I'm sorry for your friend's dogs. Maybe he can try to keep them penned up during hunting season. It's not the dog's fault at all.


----------



## ladybowhunter68 (Jan 12, 2010)

It made me sick to my stomach when I heard about his dogs. He has them penned up but they managed to get out while he wasn't home. I would/have been be frustrated too when I see a dog or cat in the woods hunting; however, I couldn't imagine shooting one. The way I see it is what if my dog got loose and wondered in front of a hunter, how would that make me feel if they shot at him? Aweful! I guess I just can't believe people can be so cruel. 
Now if a dog was attacking my dog or one of the cows or something and I couldn't get them to stop I would probably have to do something but I see no reason to shoot at a dog if they are not harming anything.


----------



## Chromedog (Nov 28, 2006)

The person who shot these dogs is a black mark on all that I stand for. Just simply wrong!!
You do not punish the dog for the dog owners lack of securing his dogs properly. 
The shooter could / should have just left the area or sat still until the dogs passed thru. Apparently the dogs have been through there before and the deer in the area are familar. Sure he may have lost an hour or two of hunting,..no reason to take a pets life.


----------



## r302 (Apr 5, 2004)

May I chime in? I am a retired Police Officer and a past dog owner.

Agree or disagree if you will.

I responded to many calls involving dogs being shot of killed in our city. Most of the calls involved citizens shooting the neighbors' dogs that got loose and came onto their property. The property owners' defense was, " The dog came onto my property and growled at me", " The dog attacked my dogs ", or " I was afraid the dog would attack my kids ". I didn't know whether to be believe them or not, but a report was made, a complaint filed by both parties, and in the end every time I went to court, the Judge ruled in favor of the citizen protecting his property and kids from the intruding dog and sometimes found the dogs' owner guilty of failing to keep his dog enclosed. Normally, the Judge would consider the dogs' owner had suffered enough from the loss of the dog and would dismissed the " Dog running at large " charge . Each state has their own laws for dogs on the loose. Here, if the dog presents a threat, you can kill the animal without repercussion from the law.

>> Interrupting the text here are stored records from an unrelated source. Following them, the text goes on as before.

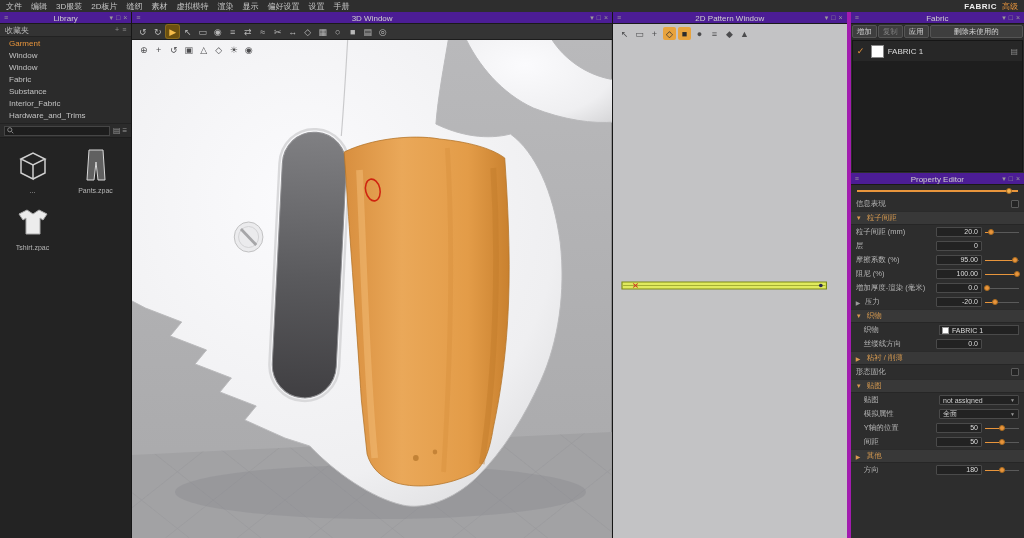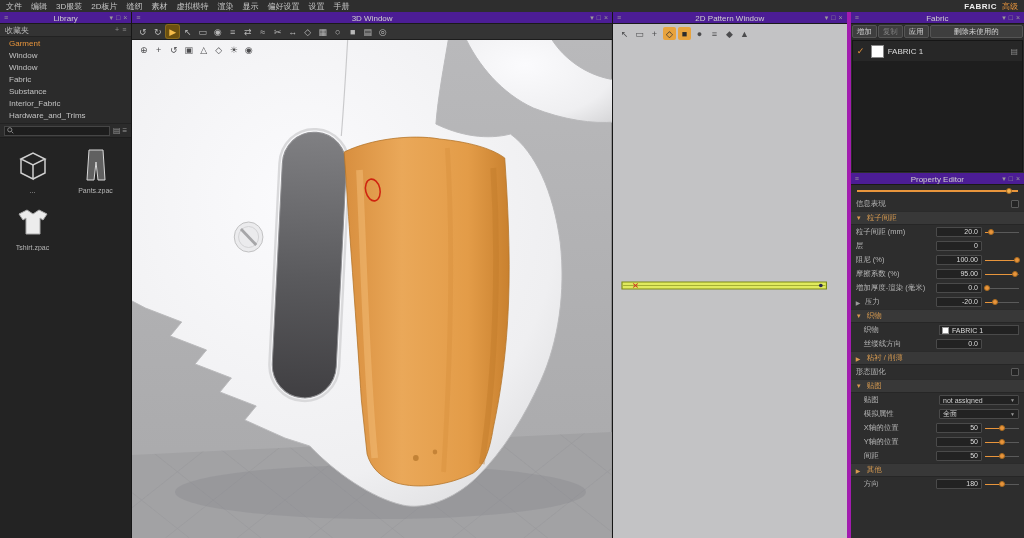--- a/index.html
+++ b/index.html
@@ -413,35 +413,35 @@
                 <span class="fill" style="width:18%"></span>
                 <span class="knob" style="left:calc(18% - 3px)"></span>
               </span>
             </div>
             <div class="prow">
               <span class="plabel">层</span>
               <span class="valbox">0</span>
               <span class="slider empty"></span>
             </div>
             <div class="prow">
+              <span class="plabel">摩擦系数 (%)</span>
+              <span class="valbox">95.00</span>
+              <span class="slider">
+                <span class="track"></span>
+                <span class="fill" style="width:88%"></span>
+                <span class="knob" style="left:calc(88% - 3px)"></span>
+              </span>
+            </div>
+            <div class="prow">
               <span class="plabel">阻尼 (%)</span>
               <span class="valbox">100.00</span>
               <span class="slider">
                 <span class="track"></span>
                 <span class="fill" style="width:95%"></span>
                 <span class="knob" style="left:calc(95% - 3px)"></span>
-              </span>
-            </div>
-            <div class="prow">
-              <span class="plabel">摩擦系数 (%)</span>
-              <span class="valbox">95.00</span>
-              <span class="slider">
-                <span class="track"></span>
-                <span class="fill" style="width:88%"></span>
-                <span class="knob" style="left:calc(88% - 3px)"></span>
               </span>
             </div>
             <div class="prow">
               <span class="plabel">增加厚度-渲染 (毫米)</span>
               <span class="valbox">0.0</span>
               <span class="slider">
                 <span class="track"></span>
                 <span class="fill" style="width:5%"></span>
                 <span class="knob" style="left:calc(5% - 3px)"></span>
               </span>
@@ -492,29 +492,20 @@
               </span>
             </div>
             <div class="prow indent">
               <span class="plabel">模拟属性</span>
               <span class="dropdown">
                 <span class="dd-text">全面</span>
                 <span class="dd-caret">▼</span>
               </span>
             </div>
             <div class="prow indent">
-              <span class="plabel">X轴的位置</span>
-              <span class="valbox">50</span>
-              <span class="slider">
-                <span class="track"></span>
-                <span class="fill" style="width:50%"></span>
-                <span class="knob" style="left:calc(50% - 3px)"></span>
-              </span>
-            </div>
-            <div class="prow indent">
               <span class="plabel">Y轴的位置</span>
               <span class="valbox">50</span>
               <span class="slider">
                 <span class="track"></span>
                 <span class="fill" style="width:50%"></span>
                 <span class="knob" style="left:calc(50% - 3px)"></span>
               </span>
             </div>
             <div class="prow indent">
               <span class="plabel">间距</span>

I loved and cried every time one of my dogs died. I live in the county next to a rancher, in fact several ranchers, and if they even see a dog on their property that doesn't belong to them, it's a goner for sure. Bullet, my pit bull, learned how to lift the gate latch with his nose and walk out the back gate several times before I figured out he was smart enough to do that. One time I didn't find Bullet after he escaped and I thought he was laying dead somewhere on the ranchers' land somewhere. The State Police Officer down the road had warned me if my dog got someone would shoot him just like they did his yellow Lab. Some time before Bullet escaped another State Police Officer, that lives up the highway, came by my house one day looking for his Rottweiler that had escaped. Two years later the ranchers' wife told me her grandson had shot that Rottweiler after he saw the dog on their property.
Getting back to Bullet, he showed up 6 days later, 8 pounds lighter and lived to be 15 years old.

Bottom line, if the dog escapes, it your responsibility. If someone shoots your dogs and it's on their property, the law will probably rule in the citizens' favor, at least that how it works here. I had to accept that ruling and hopefully others will too if that's the case where you live.

Never the less, I really hate what happened to the dogs of this ladys' friends and would definitely pursue charges of cruelty to animals if I could locate the shooter, no matter what.

r302


----------



## z28melissa (Feb 8, 2007)

That is infuriating. I'd absolutely get the police, neighbors, landowners, local news involved and try to find out who did this.


----------



## krniemoth (May 8, 2009)

Thats exactly it. It is definately cruelty to animals. Shooting them with a broadhead and wounding them. Any hunter knows if you are shooting at their back legs, you arent shooting to kill. It sounds to me that the guy was just trying to scare the dogs off. I think it is aweful to shoot a dog with a broadhead and I am sorry to hear about this.


----------



## Messica (Jul 6, 2010)

To the OP, how do you know the dogs weren't attacking someone, or something for that to have happened to them? One would think if they were merely milling about when the first one got hit they'd have run off, but both??? Is it possible they WERE harming something for that to have happened? How do you know if you and the owner weren't there? Have you considered at all that it MIGHT have been completely justified?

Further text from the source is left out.